This summer we had the incredible fortune to work with genius designers and husbands Dan Fink and Thomas O’Brien on their newest joint venture, Copper Beech in Bellport, New York. The store, which operated as a pop-up for the past two months but is planned to be open in earnest in 2017, offered a well-curated selection of home furnishings and accessories, and prepared foods by the What We Eat team (aka Kristina, Rian and me). Even in its “temporary format” (I use quotations because nothing about it appeared temporary), Copper Beech was truly special. That comes as no surprise to anyone who knows Dan and Thomas’s work. Dan and Thomas also happen to be two of the nicest, most genuine people you’ll ever meet, so again, we are counting our blessings.
As private chefs, the learning curve was steep getting into the prepared foods/market business. The takeaways were many. For instance, we now know how to operate in a commercial kitchen, work with suppliers, package our items beautifully but practically, and transport our food safely and efficiently (aka navigate New York streets in massive refrigerated trucks). But perhaps the most eye opening lesson for me came from our Copper Beech customers: while our private clients enjoy week-to-week variety, our market customers preferred to have the same (or very similar) items from one week to the next. In hindsight this makes total sense. I am always bummed when my go-to’s are all of a sudden off the menu at my local haunts.
The clearest example of this came in the form of a quinoa and grilled corn salad with fried halloumi. We prepared it our opening week and it sold out within a few hours. I was sure there would be the same enthusiasm about our super green quinoa on week two. Instead? “Where’s the quinoa and corn salad?” “Will you be making the quinoa and corn salad again?” “What happened to the quinoa and corn salad?” Our poor super green quinoa, which for the record was a freaking delicious riff on Ottolenghi’s green couscous, got no love at all. We listened. The quinoa and corn salad was on the menu every week thereafter and continued to be a top seller.
So, without further ado, here’s the recipe. It highlights one of the hallmarks of our cooking – a balance between healthy and delicious. We use indulgent ingredients like cheese and nuts to enhance the flavor of things we know we should be eating more of like seasonal vegetables and whole grains. It’s a perfect recipe for the Labor Day weekend because it can be made ahead and served at room temperature, and is a perfect accompaniment to anything grilled – burgers, fish, chicken, you name it. Let us know how you like it!
Quinoa and Freshly Shucked Corn with Fried Halloumi
(served 4-6)
1 cup quinoa
4 ears of corn, shucked
¼ cup mint, roughly chopped (plus some whole leaves to scatter atop the finished dish)
¼ cup cilantro, roughly chopped (plus some whole leaves to scatter atop the finished dish)
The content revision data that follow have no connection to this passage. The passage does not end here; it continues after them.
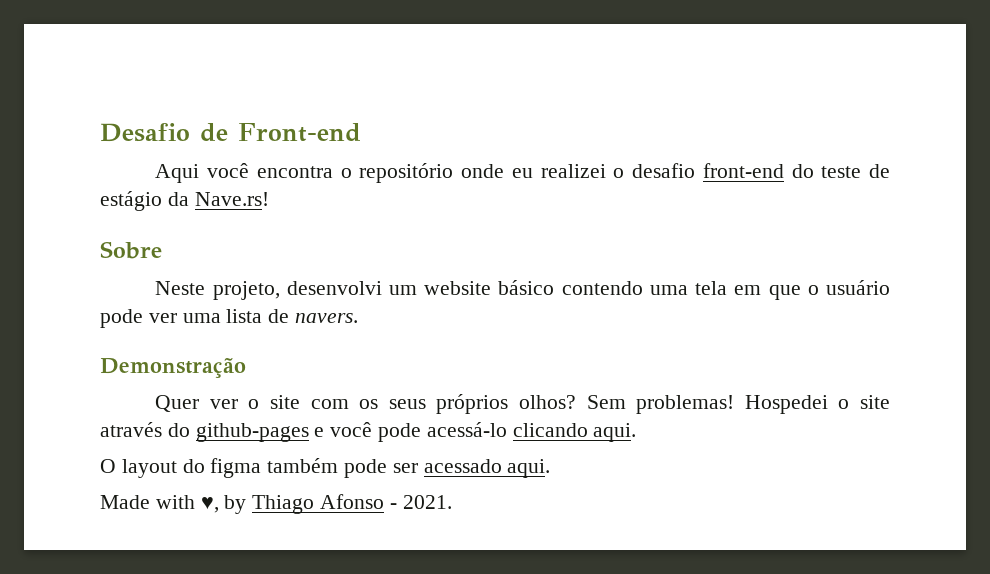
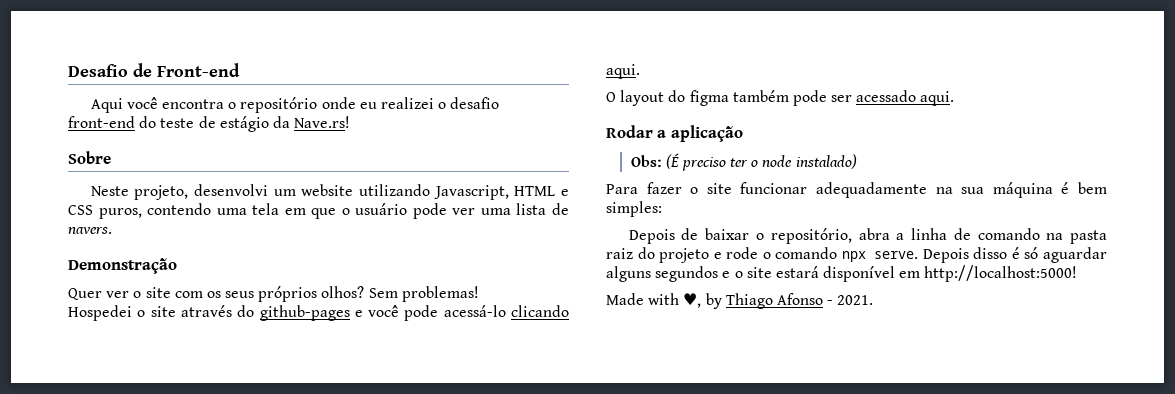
[498,280,555,295] básico -> [359,184,569,200] [68,205,142,219] utilizando Javascript, HTML e CSS puros,
(735, 404) none -> (479, 294) //
(551, 468) none -> [606,125,743,142] [630,153,857,171] [606,182,1107,198] [606,201,662,217] [628,228,1107,244] [606,247,1107,263] [606,265,1078,282] // Rodar a aplicação // Obs: (É preciso ter o node instalado) // Para fazer o site funcionar adequadamente na sua máquina é bem simples: // Depois de baixar o repositório, abra a linha de comando na pasta raiz do projeto e rode o comando npx serve. Depois disso é só aguardar alguns segundos e o site estará disponível em http://localhost:5000!

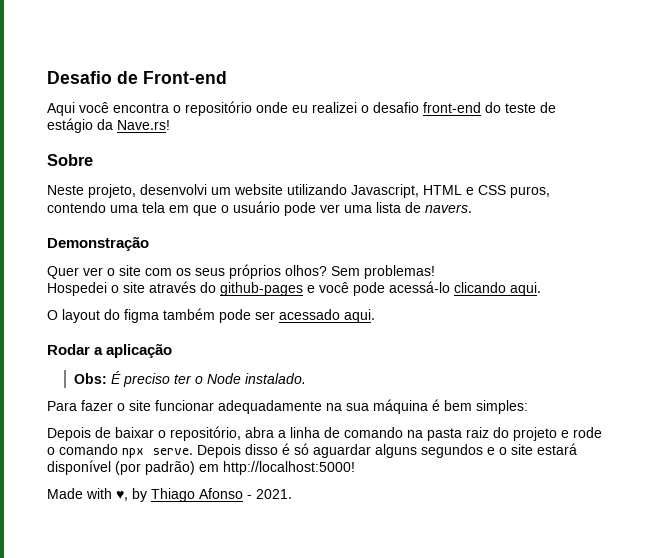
[665,153,679,169] (É -> [110,371,121,384] É
[762,154,857,169] node instalado) -> [206,373,306,384] Node instalado.
(896, 274) none -> [115,461,195,475] (por padrão)

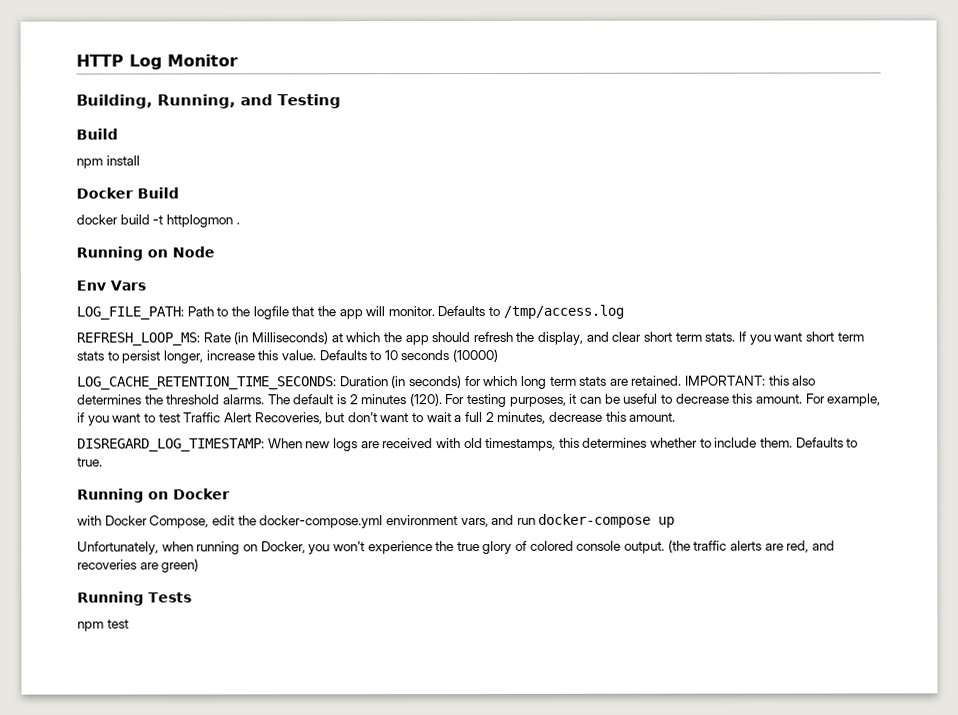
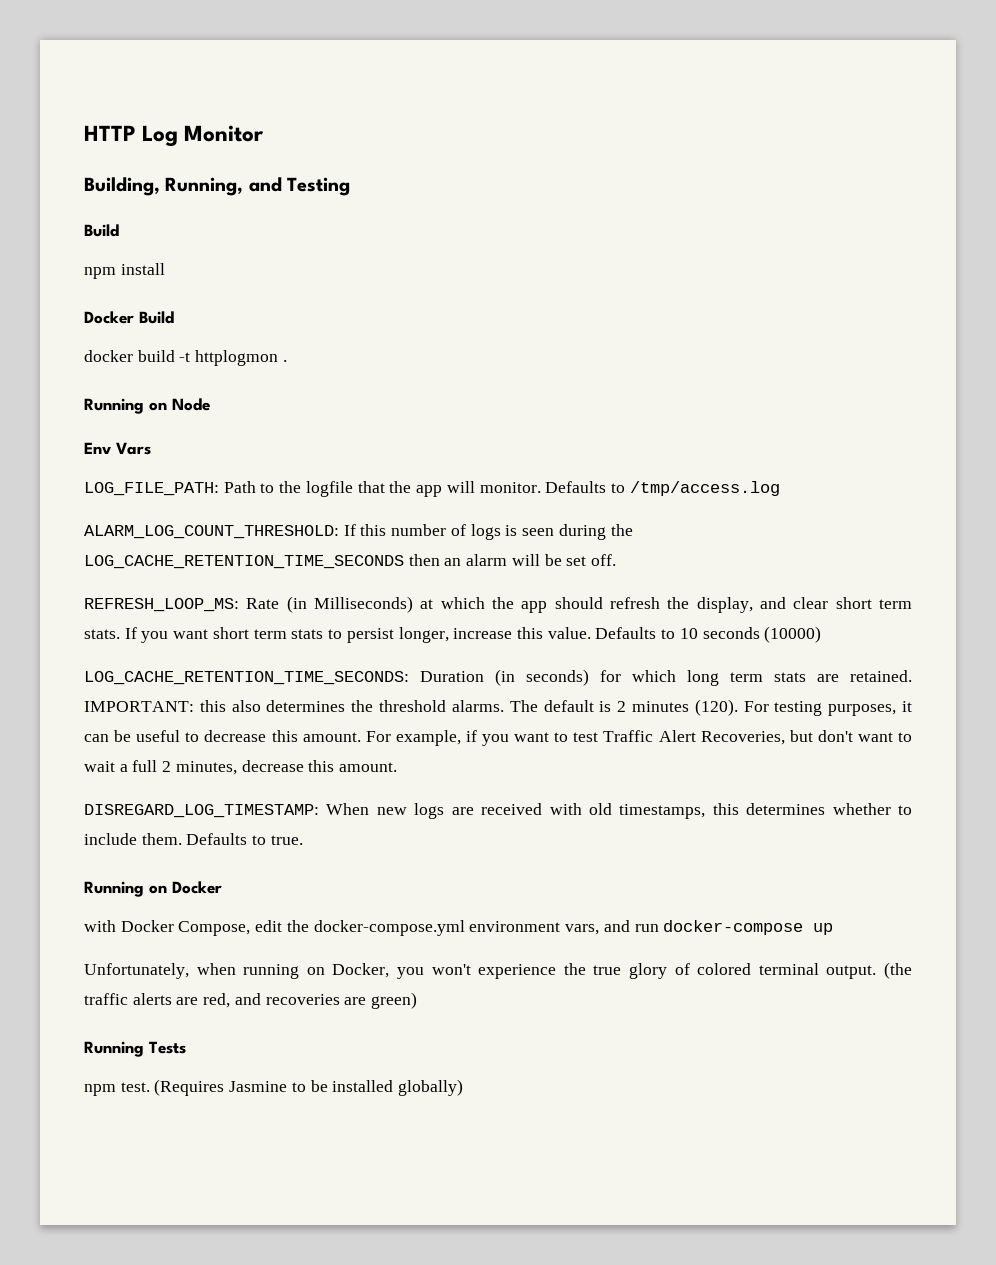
(624, 311) none -> [84,524,633,540] [84,554,617,569] // ALARM_LOG_COUNT_THRESHOLD: If this number of logs is seen during the LOG_CACHE_RETENTION_TIME_SECONDS then an alarm will be set off.
[576,540,622,551] console -> [758,963,819,975] terminal
[106,619,129,629] test -> [120,1079,464,1096] test. (Requires Jasmine to be installed globally)

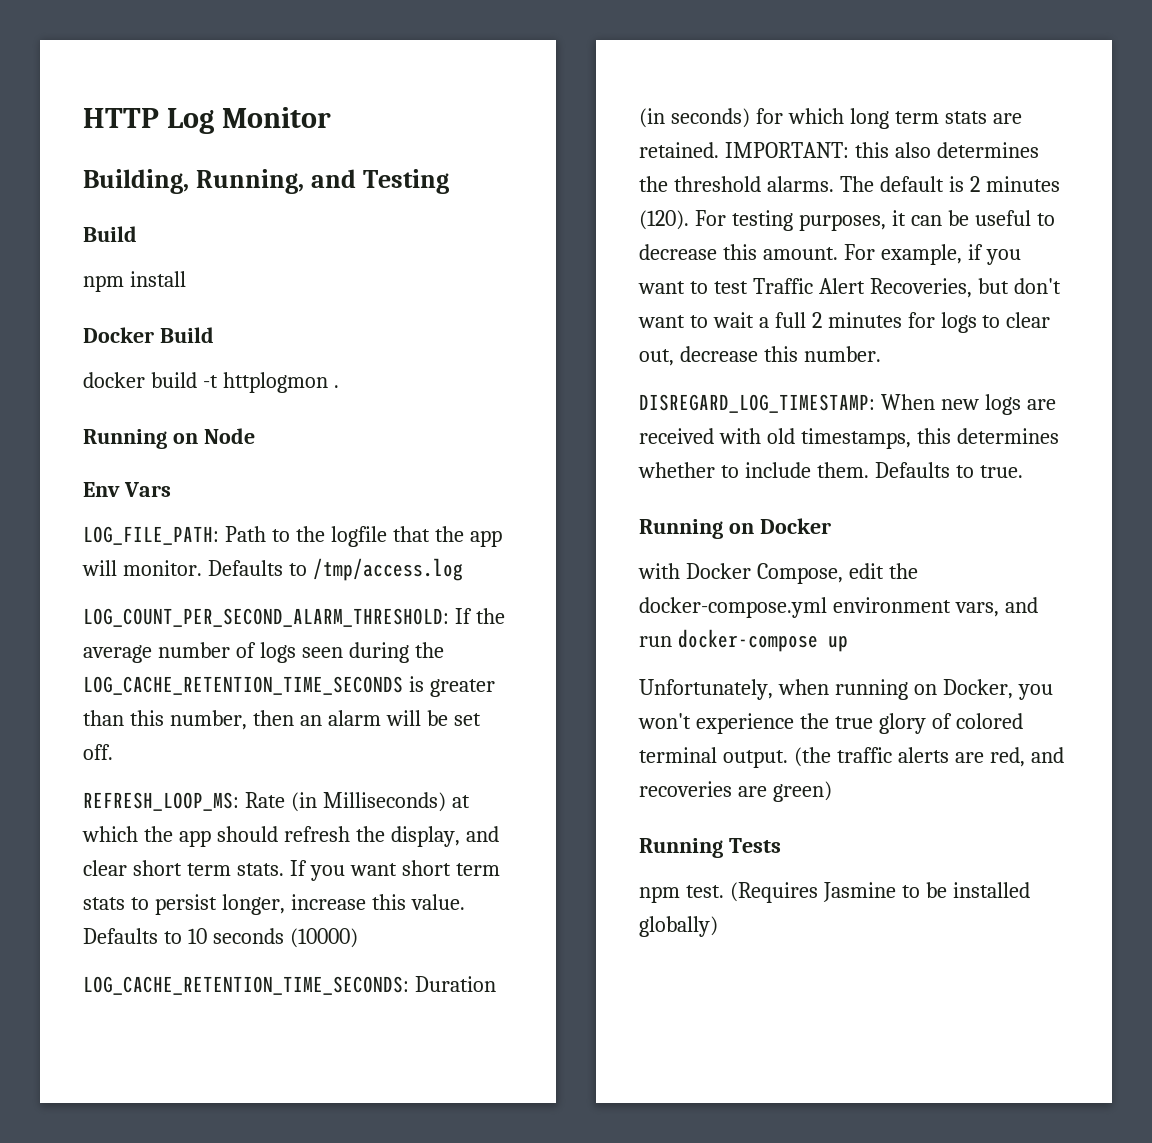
[84,524,387,539] ALARM_LOG_COUNT_THRESHOLD: If this -> [83,608,505,627] [83,645,152,663] LOG_COUNT_PER_SECOND_ALARM_THRESHOLD: If the average
[505,525,518,536] is -> (296, 652) none
(404, 562) none -> [408,676,495,697] [83,710,247,730] is greater than this number,
[175,760,398,775] minutes, decrease this amount. -> [827,312,1051,333] [639,346,881,366] minutes for logs to clear out, decrease this number.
2 scallions, thinly sliced
4 teaspoons chili powder, divided
1 cup cherry tomatoes, sliced in half
1 package halloumi (a wonderfully salty cheese that can withstand high temperatures, allowing it to maintain its when cooked)
3 limes, juiced
3 tablespoons olive oil
¼ cup pepitas (pumpkin seeds)
- Make quinoa: Measure 1 cup quinoa and 1 ¾ cups water into saucepan with a three-finger pinch of salt. Bring water to boil and then lower the heat to simmer. Cover with lid and cook for 10 to 15 minutes, until quinoa has absorbed all of the liquid. Remove from heat and allow to cool for a few minutes, and fluff fork.
- Grill corn: Drizzle corn with olive oil and sprinkle with 2 teaspoons chili powder and a generous pinch of salt. Grill corn on high heat until it begins to develop char marks. Allow corn to cool and then cut the kernals off the cob and into a bowl.
- Toast pepitas: Lightly toast pepitas in a skillet on medium heat with a small drizzle of olive oil, just enough to coat the seeds. Stir frequently and remove the seeds from heat once they have become crunchy and slightly browned.
- Make halloumi croutons: Slice halloumi cheese into ½ inch cubes. Heat a skillet on high with a glug of olive oil. Fry cheese until golden brown on all sides, flipping with spatula throughout the cooking process. Drain excess oil off croutons by resting on a paper towel lined plate.
- Assemble salad: Combine cooled quinoa, corn, sliced tomatoes, chopped herbs, lime juice, olive oil, remaining two teaspoons of chili powder and half of the halloumi cheese and pepitas. Toss to combine and adjust seasoning as needed. Pile the salad into a bowl and top with the rest of the cheese, peptias and extra herbs.